'Kılıçdaroğlu gitsin, Tahtakale'de kaset satsın'
BAŞBAKAN Recep Tayyip Erdoğan, partisinin Adıyaman mitinginde CHP Genel Başkanı Kemal Kılıçdaroğlu ve Fethullah Gülen'i eleştirdi.
"Pensilvanya'daki zatın borazanlığını yapıyor" dediği CHP Genel
Başkanı Kemal Kılıçdaroğlu'nun sabah ayrı, akşam ayrı konuştuğunu
söyleyen ve geçmişte gazetelere yansıyan konuşmalarından örnekler
veren Erdoğan, "Bundan siyasetçi
olur mu? Bundan ancak İstanbul'un Tahtakalesi'nde kasetçi olur.

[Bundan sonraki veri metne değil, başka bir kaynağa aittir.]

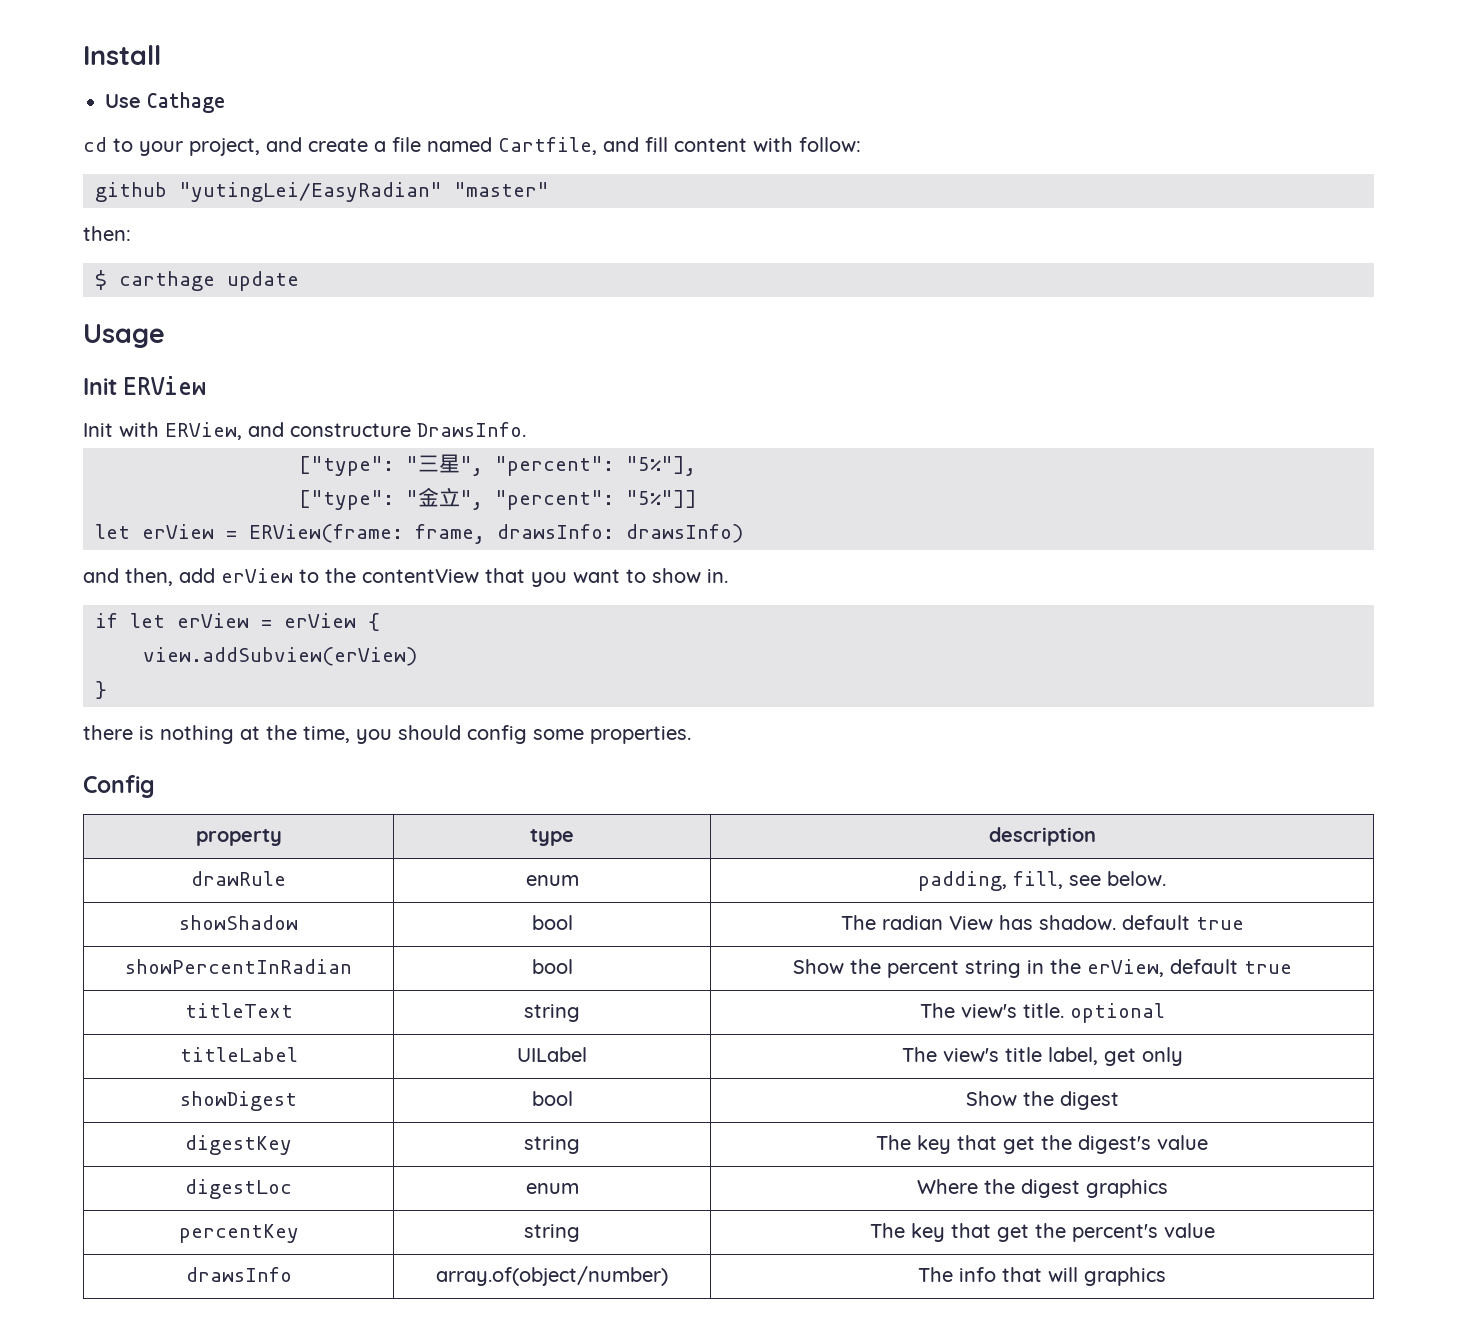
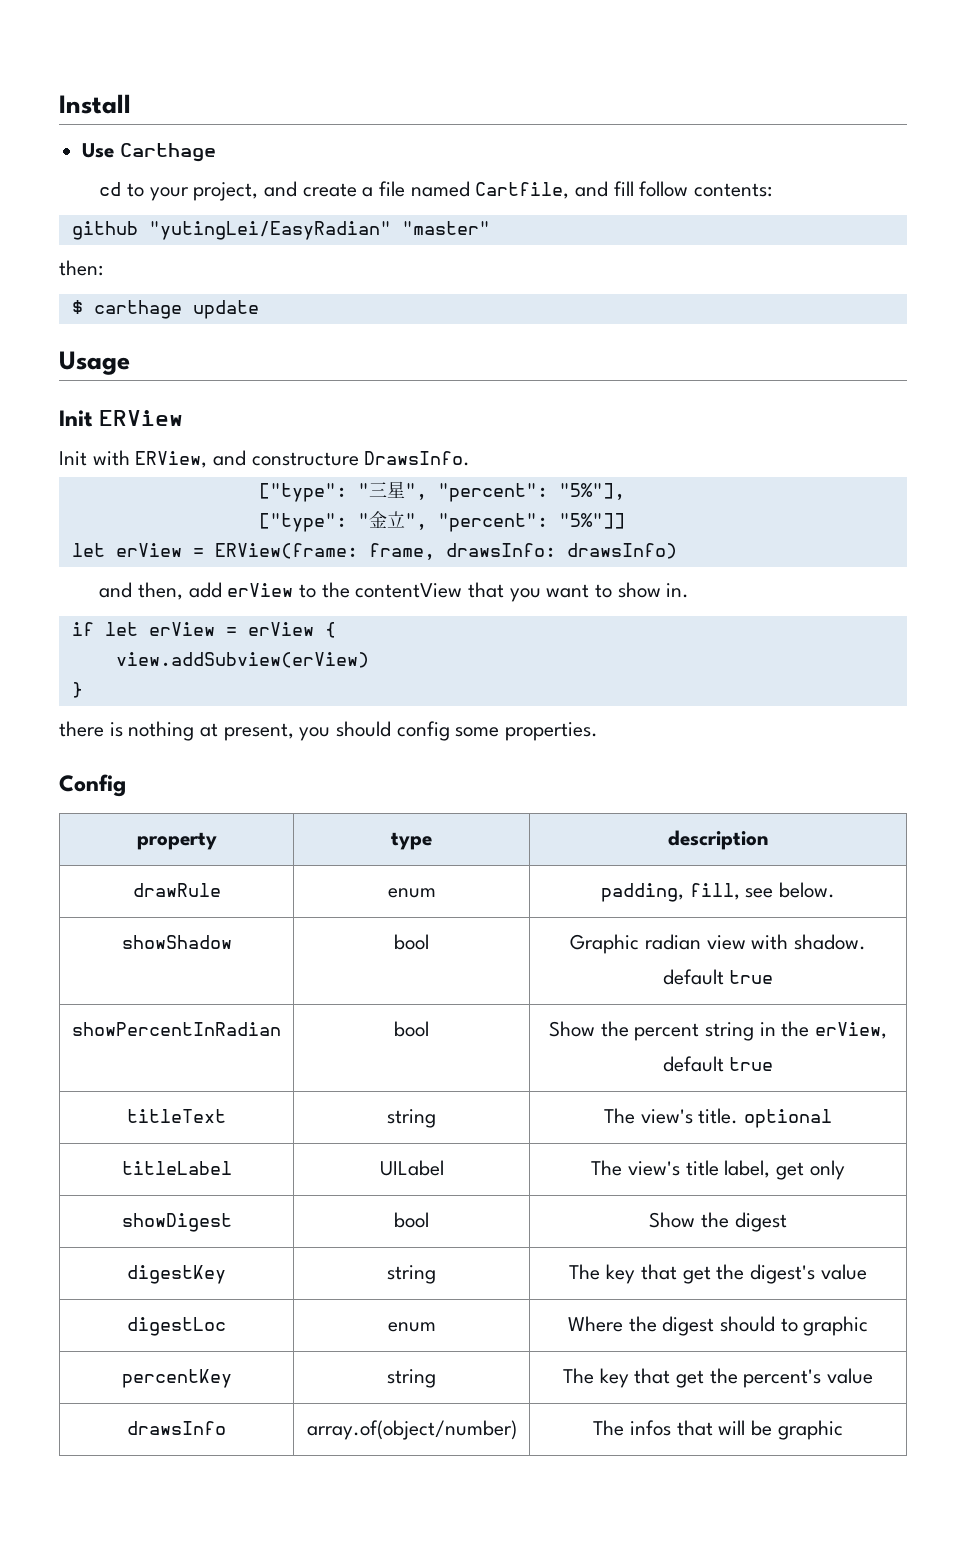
[147,92,226,113] Cathage -> [119,143,216,162] Carthage
[674,137,861,152] content with follow: -> [639,181,773,197] follow contents:
[266,725,350,743] the time, -> [223,723,294,741] present,
[840,915,1033,930] The radian View has -> [570,934,789,954] Graphic radian view with
[1085,1179,1168,1198] graphics -> [719,1316,869,1336] should to graphic
[958,1267,996,1282] info -> [629,1420,671,1436] infos
[1084,1267,1166,1286] graphics -> [751,1420,843,1440] be graphic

Bundan başka bir şey olmaz. Orada gitsin bu kaset satsın kaset"
dedi.
Başbakan Recep Tayyip Erdoğan, partisinin
Adıyaman'da düzenlediği mitinge katıldı. Öğle saatlerinde kente
gelen Başbakan Erdoğan, Mustafa Yücel Özbilgin Parkı yanındaki
miting alanını dolduran yaklaşık 15 bin kişiye hitap etti. Zaman
zaman yağmurun yağdığı miting alanında alınan yoğun güvenlik önlemi
dikkat çekerken; Başbakan Erdoğan'a eşi Emine Erdoğan, Başbakan
Yardımcısı Beşir Atalay, Çalışma ve Sosyal Güvenlik Bakanı Faruk
Çelik ile Enerji ve Tabi Kaynaklar Bakanı Taner Yıldız da eşlik
etti. Kendisine sevgi gösterisinde bulunanları selamlayan ve
Adıyaman türküsü ile kente övgüler yağdıran Başbakan Erdoğan,
izdiham nedeniyle kadınların ezilme tehlikesi geçirmesi nedeniyle
sık sık partilileri uyardı.
'DİK DURACAK, DİKLEŞMEYECEĞİZ'
Mitingde gösterilen yoğun ilgiye teşekkür eden Başbakan Erdoğan,
"Ey Adıyaman; ismi yaman, insanı yaman, dağları, nehirleri, ovaları
yaman Adıyaman. Senin muhabbetle selamlıyorum ey Adıyaman. Bu
muhteşem coşkuyu, bu manzarayı yaşattığınız için Rabbim sizlerden
razı olsun. Evet burası Adıyaman, alem düşman kesilir sizi sevdiğim
zaman. Varsın kesilsin be, varsın çekemeyenler olsun, varsın
kıskananlar olsun. Fitne için, nifak için gece gündüz çalışanlar
olsun. Sizin şu coşkunuz, şu muhabbetiniz, şu aşkınız, şu sevdanız
var ya bize işte bu yeter. Bize Allah yeter, bize millet yeter,
bize işte bu Adıyaman yeter" dedi.
Başbakan Erdoğan bu sırada alandan atılan 'Dik dur eğilme, Adıyaman
seninle' sloganlarına da 'Dik duracak, dikleşmeyeceğiz' karşılığını
verdi.
ŞER SANDIĞIMIZ HAYIR OLUR
Adıyaman'ın İslam alimleri ve sahabelerin şehri olduğunu ifade eden
Erdoğan, kentte sahabelerden Safvan Bin Muattal'ın mezarının
bulunduğunu da hatırlatarak şunları söyledi:
"Safvan Bin Muattal hazretlerini hatırlamak ve hatırlatmak
istiyoruz. Hazreti Peygamber'in hayatı da ibretlerle dolu.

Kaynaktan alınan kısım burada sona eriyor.